Methods: Blood serum of 298 people (48-patients with RA and MetS, 82-with RA without MetS, 105-with MetS, 63-control group without both RA and MetS) was tested for (CXCL16), Resistin, Leptin and Fibroblast Growth Factor 21 (FGF21) levels by fluorescent antibody technique. Statistical analysis was performed using SPSS version 18.0.

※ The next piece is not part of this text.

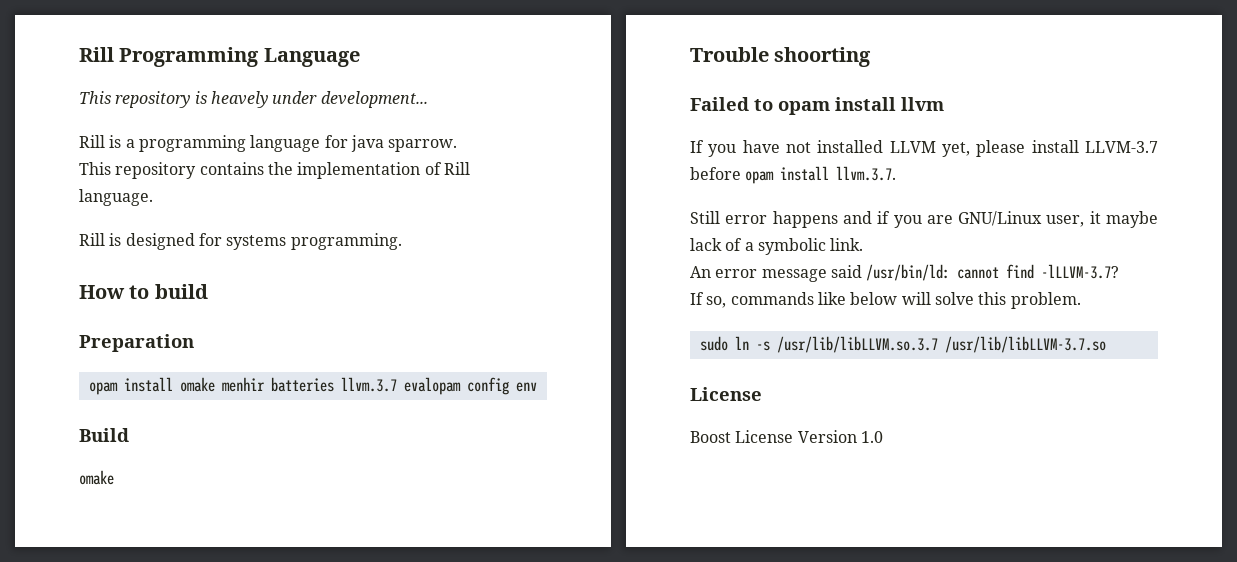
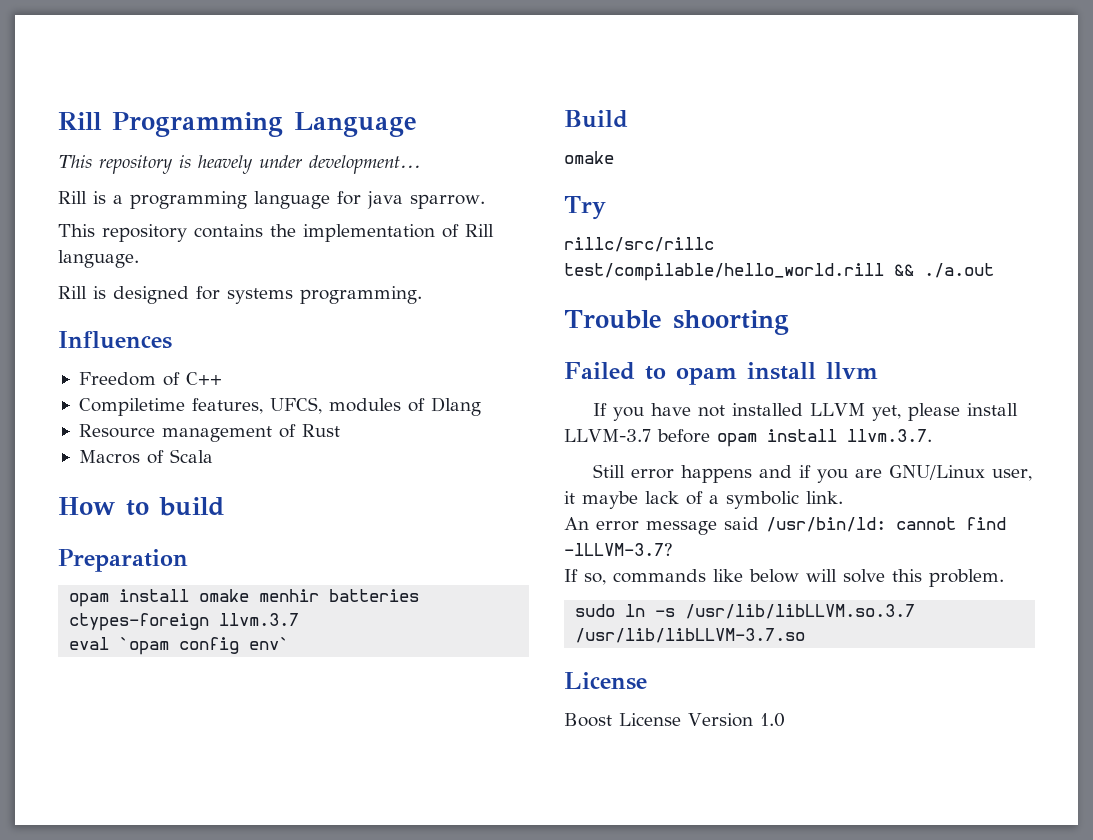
(402, 241) none -> [58,331,172,349] [78,372,222,386] [78,397,481,416] [78,424,340,442] [78,449,213,464] // Influences // Freedom of C++ // Compiletime features, UFCS, modules of Dlang // Resource management of Rust // Macros of Scala
(334, 384) none -> [69,613,210,631] ctypes-foreign
[403,377,537,395] [79,428,129,442] [79,470,114,485] evalopam config env // Build // omake -> [69,637,290,655] [564,110,628,128] [564,151,614,164] [564,196,606,220] [564,237,714,252] [564,263,994,281] // eval `opam config env` // Build // omake // Try // rillc/src/rillc test/compilable/hello_world.rill && ./a.out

Results: The biomarker study showed the highest level in the RA with MetS patient group; but as compared with the RA group the differences were insignificant. CXCL16 (Me = 426.2 pg/ml (Q_25-75 250.5-527.6), resistin (Me = 8685.4 pg/ml (Q_25-75 6480.8-13 629.1), and FGF21 (Me = 443.6 pg/ml (Q_25-75 772.9-916.3) proved to be significantly augmented in RA with MetS patients group, and in RA without MetS patients group (Me = 312.7 (Q_25-75 199.4-517.7) pg/ml; Me = 8265.3 (Q_25-75 5779.7-13 340.5) pg/ml; Me = 412.4 (Q_25-75 300.4-497.4) pg/ml, respectively) as compared with MetS patients group (Me = 189.4 (Q_25-75 130.3-280.6) pg/ml; Me = 5364.8 (Q_25-75 2368.9-10 160.9) pg/ml; Me = 133.2 (Q_25-75 76.2-268.6) pg/ml, respectively; P = <.001). Leptin level in all groups was higher than in the control group, but there were no differences between groups. The correlation analysis found a positive relationship between the leptin level and the waist circumference (rs = 0.39; P = .007) in the RA with MetS patients, the association of biomarkers with DAS28 score and ESR did not have any statistical significance. Conclusions: The augmented chemokine, resistin and FGF21 in the RA with MetS patients proves the systemic inflammation which is the basis of RA; the augmented leptin is linked to the abdominal obesity. These data are somewhat of an explanation of the increased risk of the CVD development in RA with MetS people. A differentiated specification can be useful to assess the cardiovascular risk of patients and justify prompt personalized treatment.